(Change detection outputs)
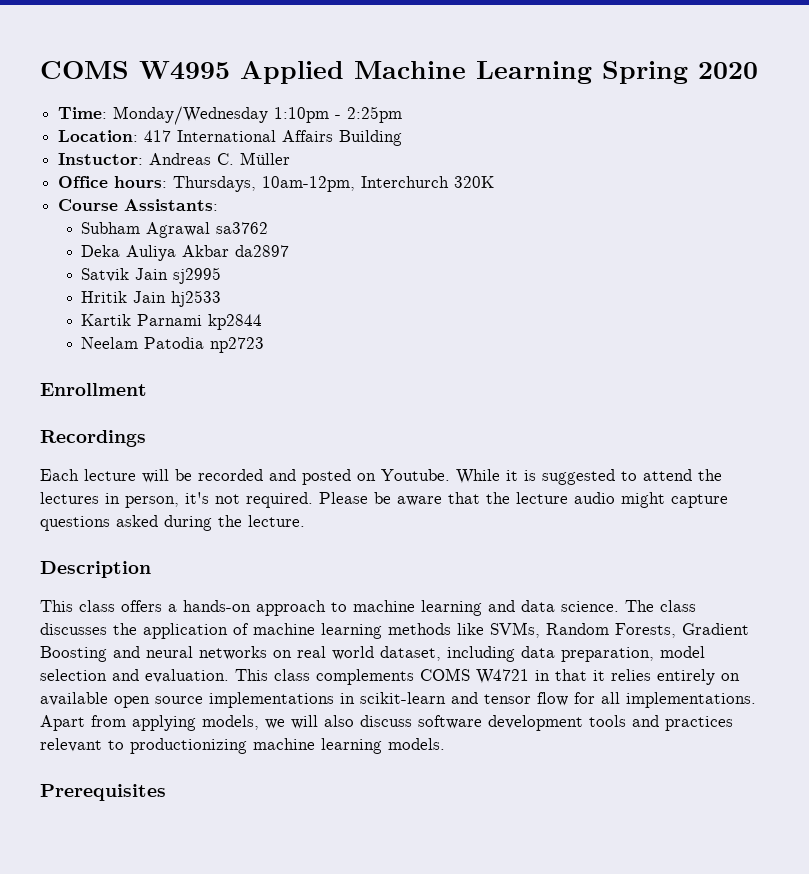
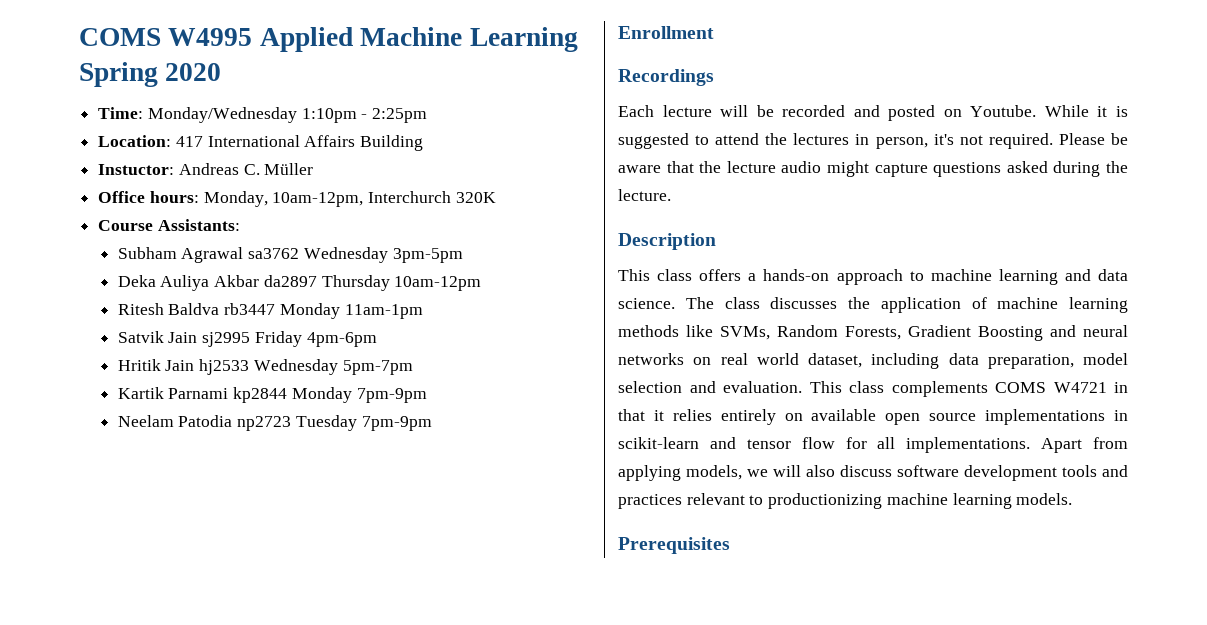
- Office hours: Thursdays, 10am-12pm, Interchurch 320K
+ Office hours: Monday, 10am-12pm, Interchurch 320K
- Subham Agrawal sa3762
+ Subham Agrawal sa3762 Wednesday 3pm-5pm
- Deka Auliya Akbar da2897
+ Deka Auliya Akbar da2897 Thursday 10am-12pm
+ Ritesh Baldva rb3447 Monday 11am-1pm
- Satvik Jain sj2995
+ Satvik Jain sj2995 Friday 4pm-6pm
- Hritik Jain hj2533
+ Hritik Jain hj2533 Wednesday 5pm-7pm
- Kartik Parnami kp2844
+ Kartik Parnami kp2844 Monday 7pm-9pm
- Neelam Patodia np2723
+ Neelam Patodia np2723 Tuesday 7pm-9pm

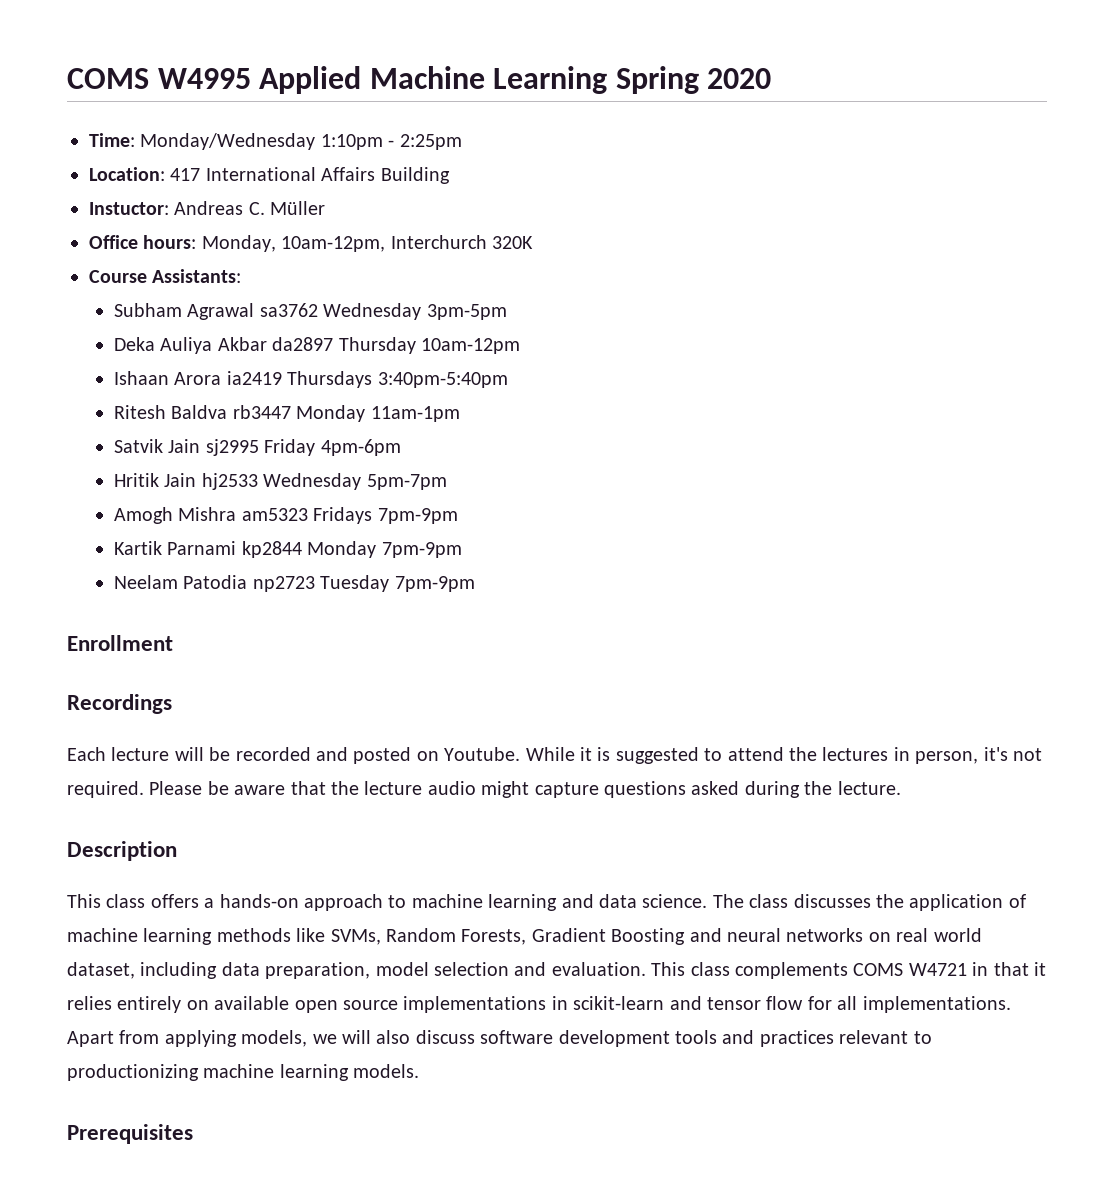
+ Ishaan Arora ia2419 Thursdays 3:40pm-5:40pm
+ Amogh Mishra am5323 Fridays 7pm-9pm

• WHAT YOU HAVE TO DO: Write out the lines from the one containing "ia2419 Thursdays 3:40pm-5:40pm" through the last line of the records above. Include both of those lines and nothing else.

• PROBLEM SOLUTION:
+ Ishaan Arora ia2419 Thursdays 3:40pm-5:40pm
+ Amogh Mishra am5323 Fridays 7pm-9pm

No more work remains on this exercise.